In ogni caso, le evidenze emergenti da questi studi sono alla base dell’enfasi
attribuita dalle normative vigenti all’informazione ed alla formazione e costituiscono
la presa d’atto che elementi quali la conoscenza dei rischi da parte degli esposti
e la loro controllabilità influiscono consistentemente sulla percezione portando
gli individui a non enfatizzare i rischi cui sono esposti.
Due problematiche restano però aperte una volta stabilito che
un processo di comunicazione del rischio può realmente influenzare la percezione
e conseguentemente la sua accettabilità. La prima di esse è relativa all’approccio
cui tale comunicazione deve ispirarsi. In altre parole, una volta stabilito
che fattori sociali e culturali possono indurre distorsioni nella percezione
portando gli individui ad enfatizzare o a sottovalutare i rischi, il quesito
che si pone è se sia corretto assumere che il rischio reale sia quello oggettivo
stimato dagli esperti e, conseguentemente, guardare al processo informativo
come allo strumento con cui tentare di modificare il rischio percepito per portarlo
a coincidere con quello oggettivo. L’esperienza dimostra che questo approccio,
che ha tentato e tenta tuttora molti responsabili pubblici per la sua semplicità
interpretativa, risulta fallimentare per la forte resistenza che gli individui
dimostrano nel cambiare la propria opinione.
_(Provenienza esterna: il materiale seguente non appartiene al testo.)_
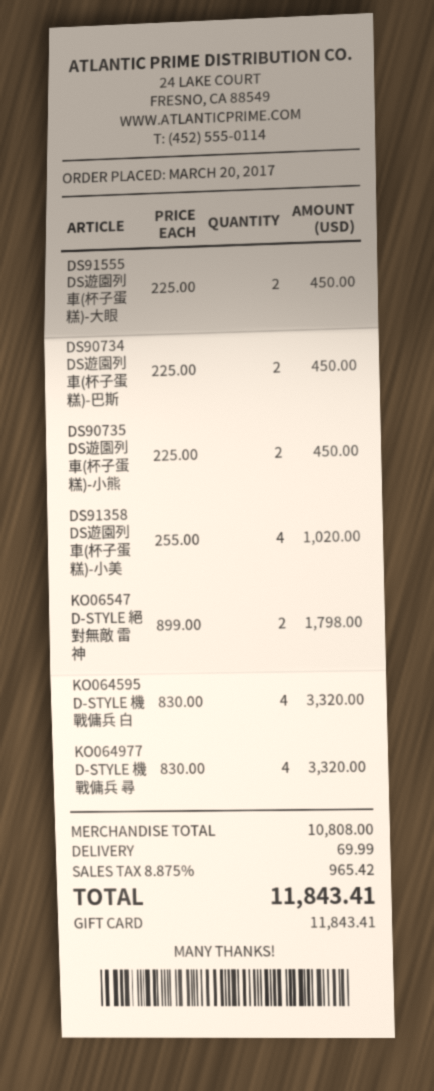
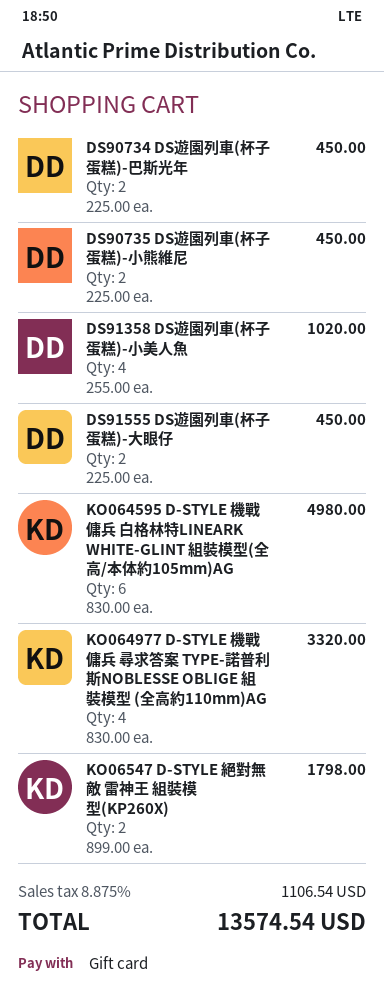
KO064595 D-STYLE 機戰傭兵 白: 4 x 830.00 = 3320.00 -> 6 x 830.00 = 4980.00
shipping: 69.99 -> none
tax: 8.875% = 965.42 -> 8.875% = 1106.54
total: 11843.41 -> 13574.54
Tale resistenza, che si alimenta
anche di fattori psicologici quali la tendenza di ciascuno di noi di interpretare
le informazioni che ci vengono fornite in funzione del nostro punto di vista
preesistente, trova una sua giustificazione logica, nella tematica inerente
la sicurezza industriale, nel diverso significato che individui ed esperti attribuiscono
al rischio. Tale variabile non è infatti per gli individui staccata dall’intero
contesto di vita ed il rischio è quindi visto come elemento globale e non singolare.
L’esposizione ad un fattore di rischio che comporta benefici, ad esempio, può
influire significativamente su altri fattori di rischio cui ognuno è esposto
e risultare quindi in un bilancio complessivo positivo. Al contrario, la valutazione
degli esperti è per sua natura estremamente specifica e finalizzata a formulare
giudizi di accettabilità fondati esclusivamente su una base numerica, spesso
astratta. Ne consegue che un approccio comunicativo più efficace dovrebbe basarsi
sul concetto che ognuna delle parti in causa, esperti e popolazione, può apportare
un positivo contributo al processo di gestione del rischio e ispirarsi quindi
al confronto piuttosto che alla trasmissione di nozioni.
La seconda problematica di interesse per la gestione dei rischi
tecnologici è relativa alla possibilità di superare la conflittualità che le
iniziative in questo settore generalmente suscitano. In altre parole, il quesito
cui si deve rispondere è se un corretto processo informativo possa eliminare
o no la conflittualità tra proponenti di un’iniziativa, autorità e popolazione.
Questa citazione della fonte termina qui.